California homebuying runs 7% below 2008 crash levels
Briefly

California homebuying runs 7% below 2008 crash levels
"In the first half of 2008, as the global financial system was crashing, 169,946 homes were sold across California. In 2025's first six months, only 158,086 residences were bought 7% below real estate's ugliest era. This is a stark reminder, courtesy of my trusty spreadsheet, of the depths of the recent homebuying collapse. Using sales data from Attom it studied a broad swath of closed transactions, including houses and condos, both existing residences and newly constructed."
"Consider how the pandemic era has altered homebuying by examining some simple math: ranking first-half sales since 2005. California in 2024 had its lowest sales count to start any year. The second-slowest start was 2023. This year was the third-slowest, with 2020 at No. 4. And bubble-bursting 2008? No. 5. Let's politely say the housing market is historically chilled. The price is wrong California house hunters remain hesitant because prices remain stubbornly high."

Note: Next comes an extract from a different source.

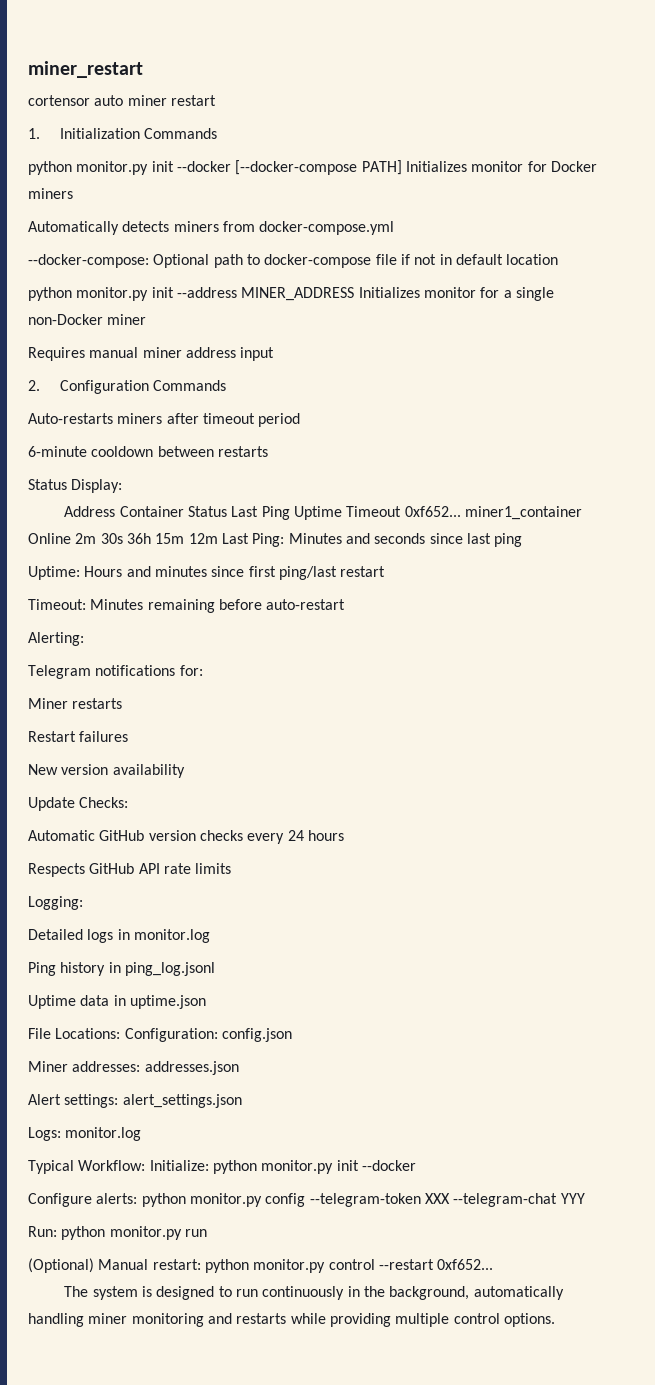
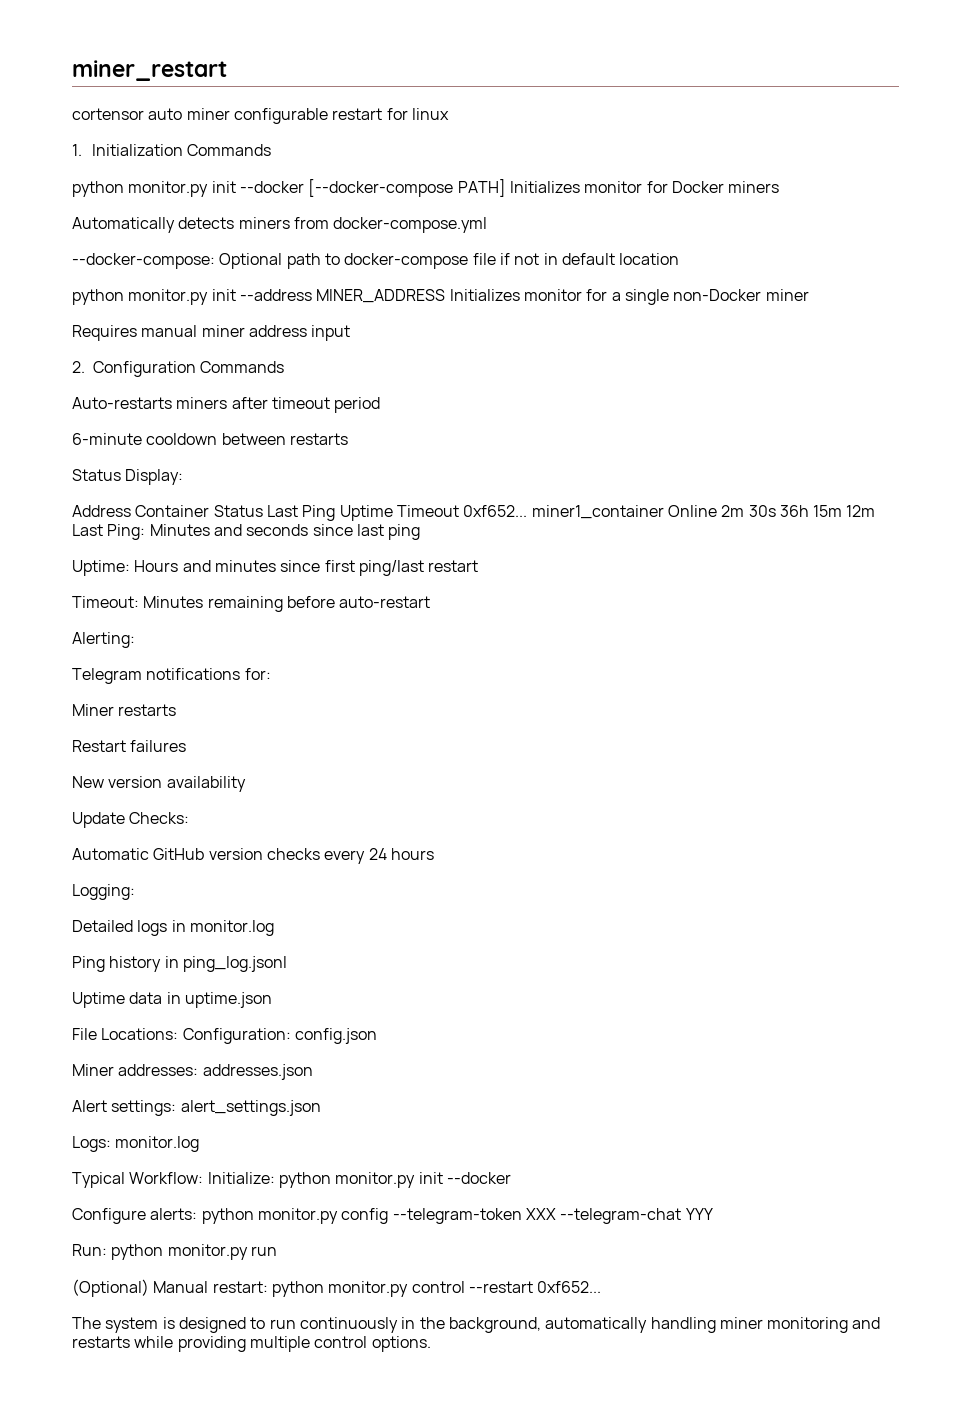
- cortensor auto miner restart
+ cortensor auto miner configurable restart for linux
- Respects GitHub API rate limits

California home sales during the first half of 2025 totaled 158,086, roughly 7% below the first-half sales during the 2008 crash. Sales in early 2024 were the lowest since 2005, with 2023 second-lowest and 2020 fourth; 2008 ranks fifth. The June 2025 median selling price reached $755,000, a record high after a 6% gain over three years following a 39% surge from 2019 to 2022. Prices fell 26% in the three years before 2008, after which sales rose 33% in the following 12 months. The statewide affordability index shows only 15% of households can qualify for a single-family home, down from 23% in mid-2021 amid mortgage rates near 7%.